Борис Склярук – один из тех, кому довелось лично пообщаться с художником Аркадием Пластовым, чье имя сейчас ассоциируется скорее с нашумевшей премией. На самом деле вспоминать его можно и нужно иначе.
«Я видел живого Пластова», – говорит художник Борис Склярук, ярый последователь реалистического искусства, к которому принадлежал Пластов, и чувствуется, как гордится он этим обстоятельством. Было это всего один раз, когда Скляруку было 32 года, а Аркадию Александровичу – 76. В 1969 году Борис Склярук работал в областном управлении культуры. Тогда в Ульяновск приехала делегация из Армении. Армяне хотели встретиться с Пластовым, но сверху запретили – у Аркадия Александровича были гости из Минкульта.
– Они меня уговорили: мол, как так, мы приехали, а с Пластовым не поговорим, – рассказывает Склярук. -Тогда я нарушил этикет управления культуры и самовольно повез их на двух машинах к Пластову. Мне, конечно, потом настучали по шее за это.
С Пластовым делегация из Армении во главе со Скляруком пробыла целый день, и для него это событие стало памятным. «Я видел целую глыбу», – говорит художник, вспоминая тот день спустя 44 года. По словам Бориса Склярука, таких людей ему встречать больше не пришлось, Пластова он называет мудрецом, в котором соединились крестьянское начало и мудрость философа-художника.
– А какой у Пластова был замечательный русский язык, как он говорил! – вспоминает Склярук. – Я как-то спросил у Николая Аркадьевича, сына Пластова, знал ли его отец какой-то другой язык. Оказалось, да. Пластов учился в семинарии, а там изучали латынь, древнегреческий, старославянский. Итальянский очень хорошо понимал, из Италии он привез «Божественную комедию» на итальянском языке. И говорил сыну, по-своему, по-деревенски «окая»: «Колька, вот посмотри, здесь ошибка, по-русски неправильно перевели». Такая тонкость.
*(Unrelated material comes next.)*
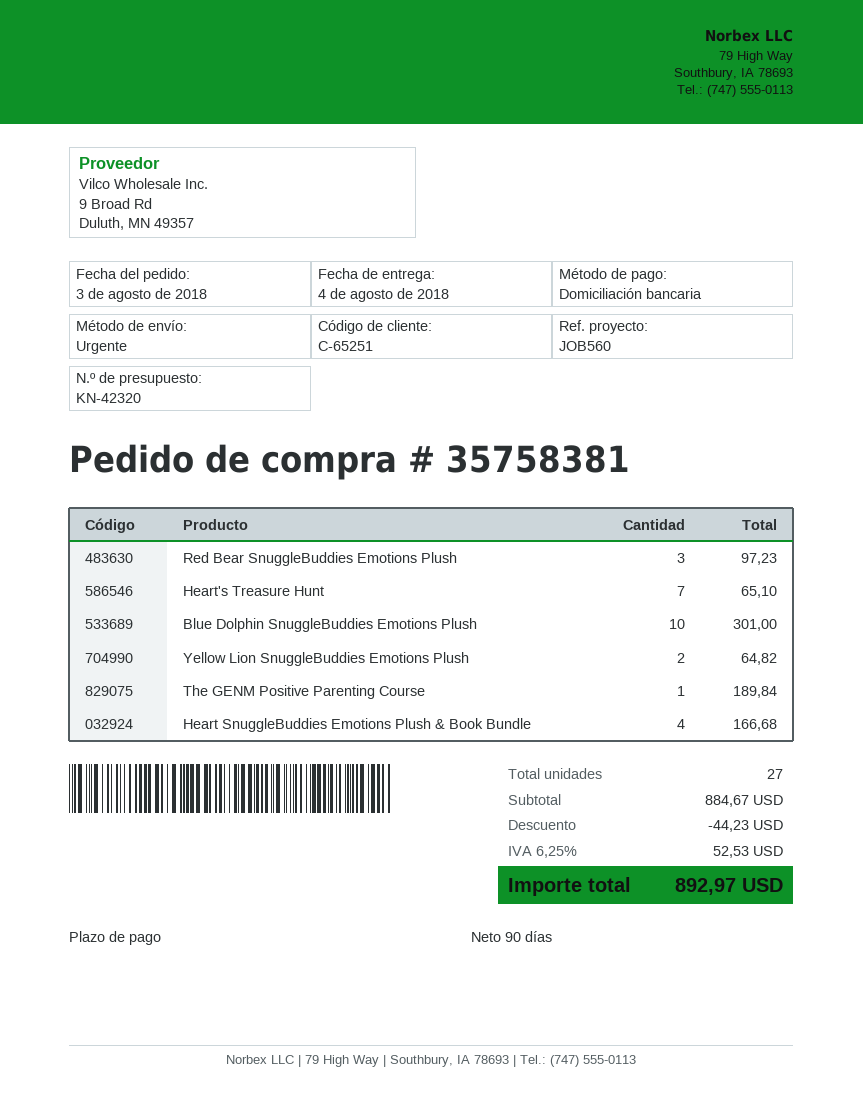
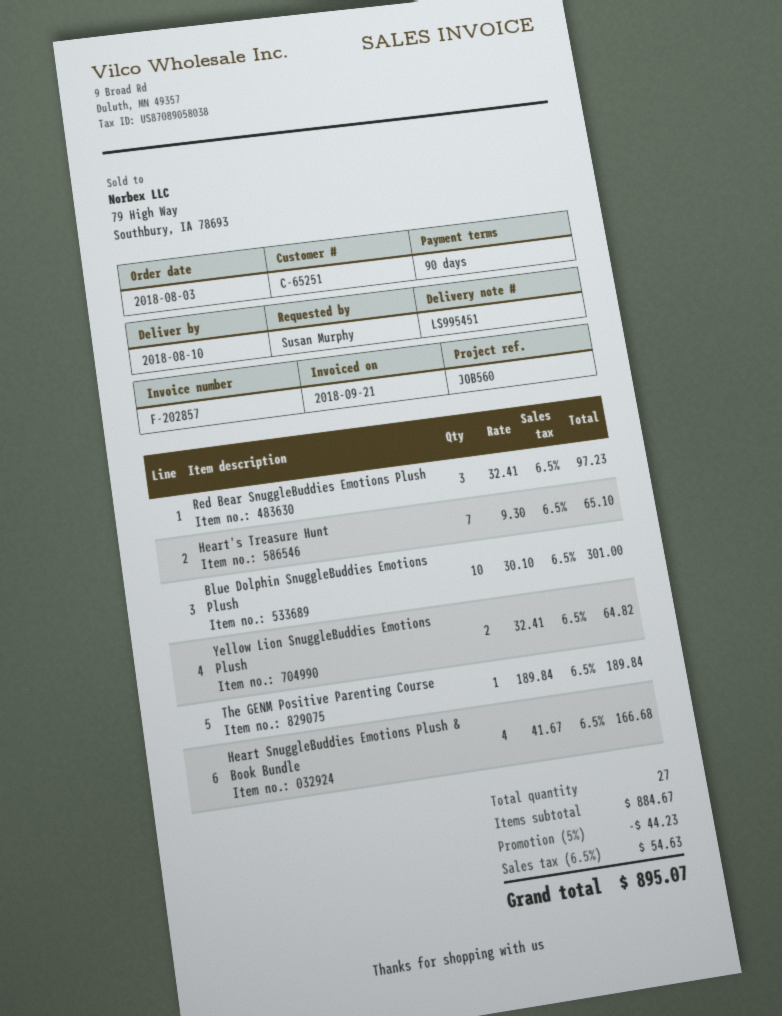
delivery date: 2018-08-04 -> 2018-08-10
tax: 6.25% = 52.53 -> 6.5% = 54.63
total: 892.97 -> 895.07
По словам Склярука, Пластов был человеком, который мог писать только тогда, когда был уверен, что пишет правду жизни. Были в молодости пробы в стиле импрессионизма – портрет старика, например. Похоже, единственный опыт. При этом его ругали за то, как он изображает русскую деревню – ту, что Пластов знал лучше всего. Армянский искусствовед во время встречи поддел его, мол, вот за «Весну» (картина, где мама одевает в предбаннике дочку) вас ругают: и печка-то там по-черному топится, и деревенька за изгородью убогонькая, жалкая… Художник Дмитрий Налбандян ругал Пластова: «Аркаша, ты же неправильно изображаешь русскую деревню – давай я тебя научу!». Пластов на все эти претензии лишь посмеивался – он изображал крестьянскую жизнь такой, какая она есть, и кому, как не ему, знать ее реалии.
Пытался Аркадий Александрович и Ленина нарисовать – был и такой грешок, как он рассказал делегации из Ульяновска.
– Говорит, заказали ему нарисовать, а он и согласился, – вспоминает Склярук. -Рисовал Ленина в Разливе. И пейзаж там удался, а вот Ленин – нет, потому что этого человека Пластов не знал, не смотрел ему в глаза, а все кадры кинохроник не дают возможности почувствовать его. Больше никогда не писал его. «Я пишу только то, что видел и чувствовал», -говорил Пластов.
В воспоминаниях Склярука до сих пор стоит улыбка Аркадия Александровича, его искренность и любопытство. Пластов был «человек-торопыжка», по выражению Склярука – мысль опережала речь, поэтому говорил он, проглатывая окончания, излучая при этом невероятную энергетику.
Еще одно воспоминание Склярука о Пластове – его похороны.
– Его хоронили люди с этими крестьянскими бородами, в грубых армяках, которых теперь и не встретишь, – говорит художник. -Они несли его гроб, а сами – как будто сошли с его картин. Похороны были невероятно торжественны. Шестиметровый крест мужики стали поднимать натруженными руками по диагонали, а диагональ – это самая ходовая вещь в искусстве, живописи. Картина очень запоминающаяся… И не было тогда плаксивости, было торжество – человек уходит в землю.